霜離睜開眼,感受着洶湧澎湃的心潮沖破心境裏沉郁的雜念,感受着靈力從她們相抵的額間湧向經脈,相契相融。
她忽地想起什麽,遲疑着開口:“其實,在船上時,我騙了你。”
君塵毫不在意道:“哪一句?”
“你問我那三年過得如何,我說我到處游山玩水,玩得很開心。”霜離垂下頭,輕靠在他肩上,“我是過得灑脫不錯,但養傷的日子很難捱,無數個長夜裏,躺在榻上不敢入睡,擔心睡過去就再也醒不來了,但也沒力氣起來打坐,只能數着房梁的蛛絲,默默背誦劍譜和古籍……當然我說這些不是要你同情我,我是想說,我不習慣依靠別人,我可以一個人面對痛苦,但你也讓我明白了陪伴的意義,日後無論你在哪裏,只要想到你,我想,我都會更有勇氣面對任何苦難,就像想起我曾經的朋友那樣。”

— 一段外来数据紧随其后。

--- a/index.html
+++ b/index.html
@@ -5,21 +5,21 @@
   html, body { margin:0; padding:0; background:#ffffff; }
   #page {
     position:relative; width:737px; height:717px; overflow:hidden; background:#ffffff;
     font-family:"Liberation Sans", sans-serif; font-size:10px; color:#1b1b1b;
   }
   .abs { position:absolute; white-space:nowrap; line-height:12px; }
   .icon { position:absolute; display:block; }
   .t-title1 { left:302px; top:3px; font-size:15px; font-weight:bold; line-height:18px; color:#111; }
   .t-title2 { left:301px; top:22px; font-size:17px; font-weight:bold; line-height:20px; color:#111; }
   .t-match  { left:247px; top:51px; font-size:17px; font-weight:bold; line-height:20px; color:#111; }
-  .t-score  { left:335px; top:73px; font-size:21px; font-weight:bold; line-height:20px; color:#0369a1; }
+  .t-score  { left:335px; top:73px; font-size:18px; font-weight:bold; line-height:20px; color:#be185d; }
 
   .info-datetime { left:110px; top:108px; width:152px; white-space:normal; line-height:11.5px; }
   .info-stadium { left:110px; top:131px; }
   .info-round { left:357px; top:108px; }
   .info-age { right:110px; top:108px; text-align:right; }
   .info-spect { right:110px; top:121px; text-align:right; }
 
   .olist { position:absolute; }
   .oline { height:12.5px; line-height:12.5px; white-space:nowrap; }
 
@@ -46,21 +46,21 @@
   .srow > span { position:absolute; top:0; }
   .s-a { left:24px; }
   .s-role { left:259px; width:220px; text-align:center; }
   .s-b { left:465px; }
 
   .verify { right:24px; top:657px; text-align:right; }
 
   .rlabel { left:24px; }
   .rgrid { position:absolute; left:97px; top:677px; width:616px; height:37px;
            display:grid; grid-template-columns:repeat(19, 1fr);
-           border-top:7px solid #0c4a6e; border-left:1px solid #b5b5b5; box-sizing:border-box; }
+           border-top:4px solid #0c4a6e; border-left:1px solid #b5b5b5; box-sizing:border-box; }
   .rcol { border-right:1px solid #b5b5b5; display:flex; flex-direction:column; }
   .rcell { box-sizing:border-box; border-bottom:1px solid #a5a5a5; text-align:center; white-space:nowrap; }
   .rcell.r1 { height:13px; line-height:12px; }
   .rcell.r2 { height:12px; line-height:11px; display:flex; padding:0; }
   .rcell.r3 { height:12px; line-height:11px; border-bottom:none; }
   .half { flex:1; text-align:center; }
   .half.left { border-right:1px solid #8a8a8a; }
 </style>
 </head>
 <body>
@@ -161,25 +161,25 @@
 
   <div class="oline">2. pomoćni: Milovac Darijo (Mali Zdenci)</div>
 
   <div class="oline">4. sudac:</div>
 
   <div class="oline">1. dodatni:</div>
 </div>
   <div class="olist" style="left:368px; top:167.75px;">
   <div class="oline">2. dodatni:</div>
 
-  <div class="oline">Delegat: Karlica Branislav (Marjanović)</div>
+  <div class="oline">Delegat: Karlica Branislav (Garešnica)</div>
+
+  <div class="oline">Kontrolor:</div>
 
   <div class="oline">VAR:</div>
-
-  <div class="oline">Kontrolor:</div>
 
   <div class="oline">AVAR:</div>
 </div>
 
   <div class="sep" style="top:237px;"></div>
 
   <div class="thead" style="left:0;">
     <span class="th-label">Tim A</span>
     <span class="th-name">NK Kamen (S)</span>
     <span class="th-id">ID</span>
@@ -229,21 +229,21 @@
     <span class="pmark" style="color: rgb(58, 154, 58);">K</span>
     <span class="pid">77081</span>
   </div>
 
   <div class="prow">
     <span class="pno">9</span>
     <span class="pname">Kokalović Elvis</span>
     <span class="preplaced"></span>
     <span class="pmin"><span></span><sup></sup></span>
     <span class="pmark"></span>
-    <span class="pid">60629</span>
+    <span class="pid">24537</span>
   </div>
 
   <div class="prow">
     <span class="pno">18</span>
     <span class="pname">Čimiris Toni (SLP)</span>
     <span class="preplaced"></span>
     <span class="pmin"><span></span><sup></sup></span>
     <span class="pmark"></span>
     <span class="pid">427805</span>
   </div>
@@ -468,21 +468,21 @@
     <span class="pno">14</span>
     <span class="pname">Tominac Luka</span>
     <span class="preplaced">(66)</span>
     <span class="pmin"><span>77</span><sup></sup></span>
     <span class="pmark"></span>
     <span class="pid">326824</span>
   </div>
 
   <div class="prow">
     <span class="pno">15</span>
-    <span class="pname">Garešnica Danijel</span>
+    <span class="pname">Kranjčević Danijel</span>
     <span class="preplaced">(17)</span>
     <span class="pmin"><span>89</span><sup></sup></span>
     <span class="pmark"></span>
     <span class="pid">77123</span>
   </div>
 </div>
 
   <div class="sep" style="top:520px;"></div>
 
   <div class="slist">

“我還是希望,苦難皆遠離你。”君塵将她摟得更緊,手指輕攏着她散開的長發,一縷一縷,纏繞指尖,“我也騙了你,你不在的那些年,我曾孤身一人對抗鬼族殘念,曾陷入絕境無人相助,還險些堕入魔教……霜離,你一直都是我心上的依靠,每想到你,就想更加努力地修行,好配得上你,就覺得我這千年來經歷的苦難都可以被原諒,因為我已經用盡了運氣遇見你。我……想要你的依靠,就像現在這樣。”
說着,霜離忽覺頭頂一沉,他的腦袋也靠了上來。
“你靠着我的時候,我也有依靠了。”
霜離一愣,旋即一笑:“嗯。”
思緒随海潮翻湧間,她想起了仙魔大戰前她們見的第三面。